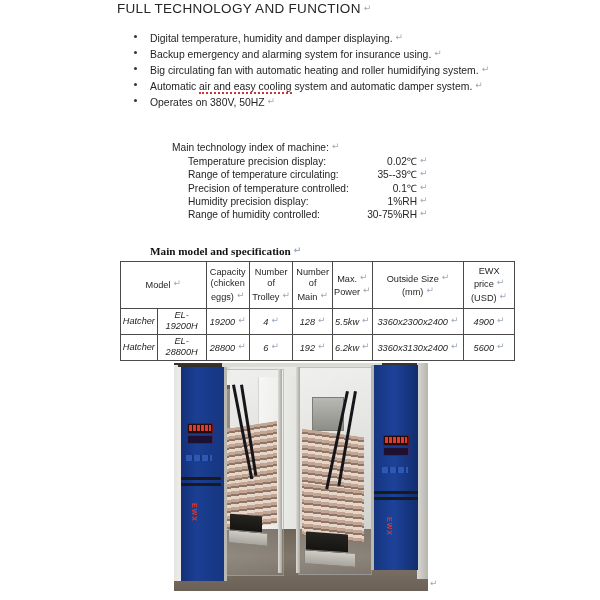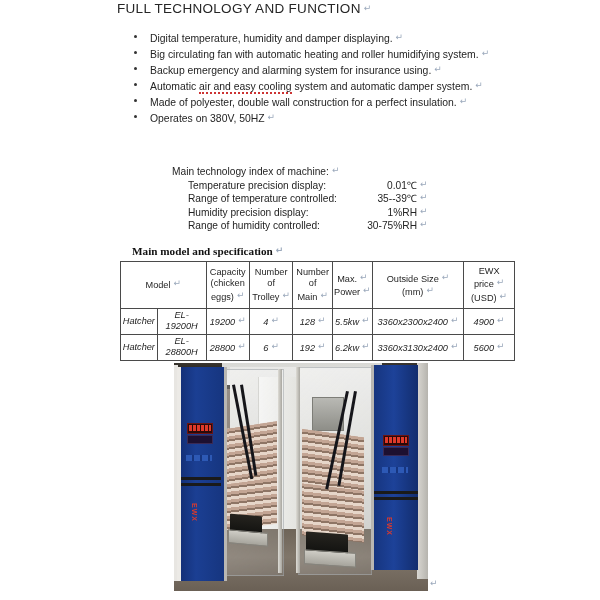--- a/index.html
+++ b/index.html
@@ -73,21 +73,21 @@
 
   
   .tech-block {
     position: absolute;
     left: 172px;
     top: 140px;
     font-size: 10.2px;
     line-height: 13.2px;
     color: #242424;
   }
-  .tech-head { white-space: nowrap; margin-top: 24px; }
+  .tech-head { white-space: nowrap; }
   .tech-rows {
     margin-top: 0px;
     padding-left: 16px;
   }
   .tech-row {
     display: block;
     white-space: nowrap;
     position: relative;
     height: 13.2px;
   }
@@ -97,21 +97,21 @@
   }
   .tech-value {
     display: inline-block;
     text-align: right;
     width: 62px;
   }
 
   
   .sect-head {
     position: absolute;
-    left: 132px;
+    left: 150px;
     top: 245px;
     font-family: "Liberation Serif", serif;
     font-weight: bold;
     font-size: 11.2px;
     color: #111;
     white-space: nowrap;
   }
 
   
   .spec-table-wrap {
@@ -270,32 +270,32 @@
 <body>
 
 <div class="page">
 
   <div class="doc-title">
     <span>FULL TECHNOLOGY AND FUNCTION</span><span class="pilcrow">↵</span>
   </div>
 
   <ul class="bullets">
     <li><span class="dot"></span><span>Digital temperature, humidity and damper displaying.</span><span class="pilcrow">↵</span></li>
+    <li><span class="dot"></span><span>Backup emergency and alarming system for insurance using.</span><span class="pilcrow">↵</span></li>
     <li><span class="dot"></span><span>Big circulating fan with automatic heating and roller humidifying system.</span><span class="pilcrow">↵</span></li>
-    <li><span class="dot"></span><span>Backup emergency and alarming system for insurance using.</span><span class="pilcrow">↵</span></li>
     <li><span class="dot"></span><span>Automatic </span><span class="spell">air and easy cooling</span><span> system and automatic damper system.</span><span class="pilcrow">↵</span></li>
-    <li><span class="dot"></span><span>Made of polyester, double wall construction for a perfect insulation.</span><span class="pilcrow">↵</span></li>
     <li><span class="dot"></span><span>Operates on 380V, 50HZ</span><span class="pilcrow">↵</span></li>
   </ul>
 
   <div class="tech-block">
     <div class="tech-head"><span>Main technology index of machine:</span><span class="pilcrow">↵</span></div>
     <div class="tech-rows">
-      <span class="tech-row"><span class="tech-label">Temperature precision display:</span><span class="tech-value">0.01℃</span><span class="pilcrow">↵</span></span>
-      <span class="tech-row"><span class="tech-label">Range of temperature controlled:</span><span class="tech-value">35--39℃</span><span class="pilcrow">↵</span></span>
+      <span class="tech-row"><span class="tech-label">Temperature precision display:</span><span class="tech-value">0.02℃</span><span class="pilcrow">↵</span></span>
+      <span class="tech-row"><span class="tech-label">Range of temperature circulating:</span><span class="tech-value">35--39℃</span><span class="pilcrow">↵</span></span>
+      <span class="tech-row"><span class="tech-label">Precision of temperature controlled:</span><span class="tech-value">0.1℃</span><span class="pilcrow">↵</span></span>
       <span class="tech-row"><span class="tech-label">Humidity precision display:</span><span class="tech-value">1%RH</span><span class="pilcrow">↵</span></span>
       <span class="tech-row"><span class="tech-label">Range of humidity controlled:</span><span class="tech-value">30-75%RH</span><span class="pilcrow">↵</span></span>
     </div>
   </div>
 
   <div class="sect-head">
     <span>Main model and specification</span><span class="pilcrow">↵</span>
   </div>
 
   <div class="spec-table-wrap">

━━━━━━━━━━

#### [Task instructions]
Lines containing the word "space" are to be located in the entries and copied.

#### [Result]
-  .tech-head { white-space: nowrap; margin-top: 24px; }
+  .tech-head { white-space: nowrap; }
     white-space: nowrap;
     white-space: nowrap;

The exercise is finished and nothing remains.